In South Africa, almost half a century later, the artist Cecil Skotnes (1926-2009) was painting and teaching in a more-or-less traditional European style. Sometime around 1953 his friend, gallery owner Egon Guenther, showed him some works by contemporary German artists who had been influenced by African art in Europe. Guenther was himself a German immigrant living in South Africa. He had always been intrigued by traditional African art, which he brought from Europe.
Although Skotnes had seen such paintings before in Europe, their “African-ness” now struck him as the most powerful thing about them. The impact on him was enormous: he began to think about his own identity as that of an artist in Africa,who therefore needed to express an African-ness in his own artistic vision.

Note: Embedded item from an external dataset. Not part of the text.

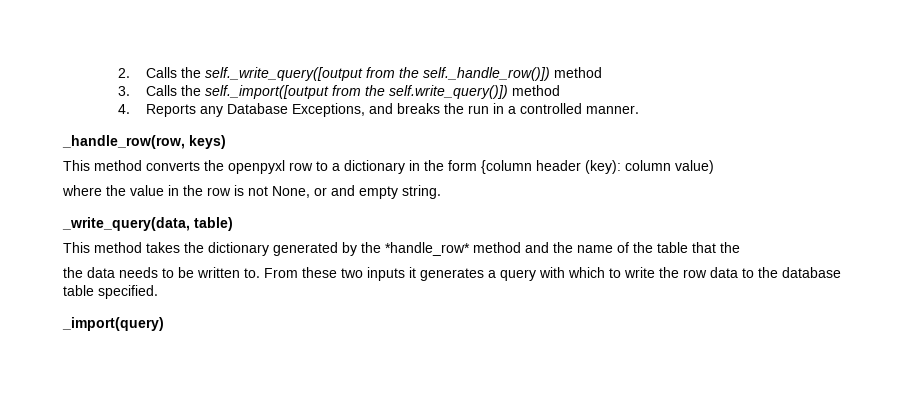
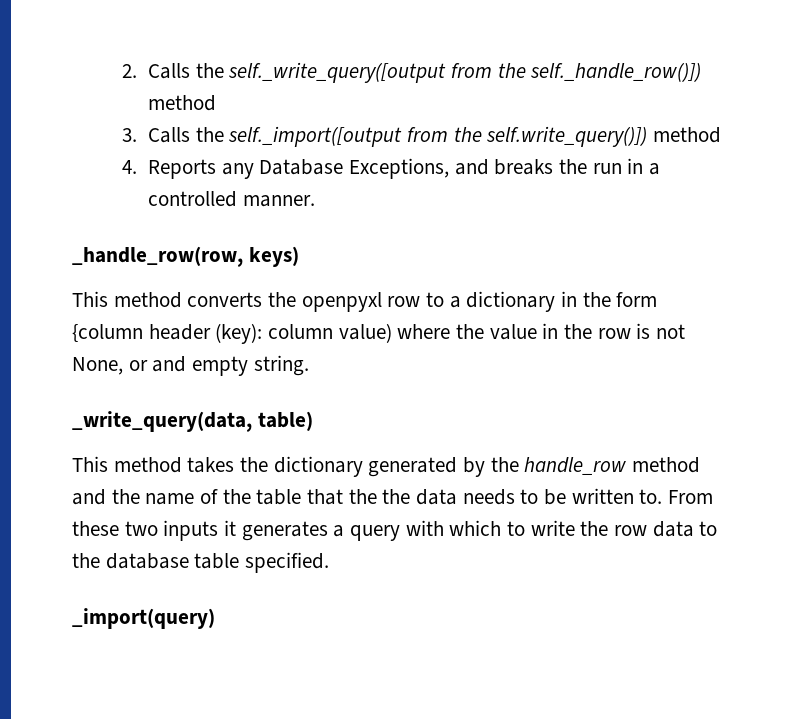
(714, 167) // -> (392, 333) none
[385,242,470,256] *handle_row* -> [524,457,627,475] handle_row
(740, 247) // -> (377, 496) none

This changed his imagery, which began to embody an intense spiritual force, instead of focusing mainly on outward appearance.
Around that time, some of his friends and fellow artists, especially Sydney Kumalo (1935-1988), Ezrom Legae and Edoardo Villa (1920-2011), were also being exposed to African masks and sculptures.
These artists realised that they had never truly examined their positions as Africans, despite the fact that they lived on this continent. To them, African art had until then seemed exotic, foreign and distant. They formed a small group, determined to develop a new vision that would purposefully go beyond this sense of distance. They set out to explore their own Africanness, and to come to grips with Africa’s spirit and also its reality. Thus began the “Amadlozi Group” in 1963 – their name meaning “spirit of our ancestors”.
Talk About This
Look carefully at these images by Skotnes, Villa and Khumalo.
What it is about them that might be regarded as “African”, do you think? Feel free to look back at the images of masks in this book, or any other African traditional sculptures you may have. What aspects do they have in common?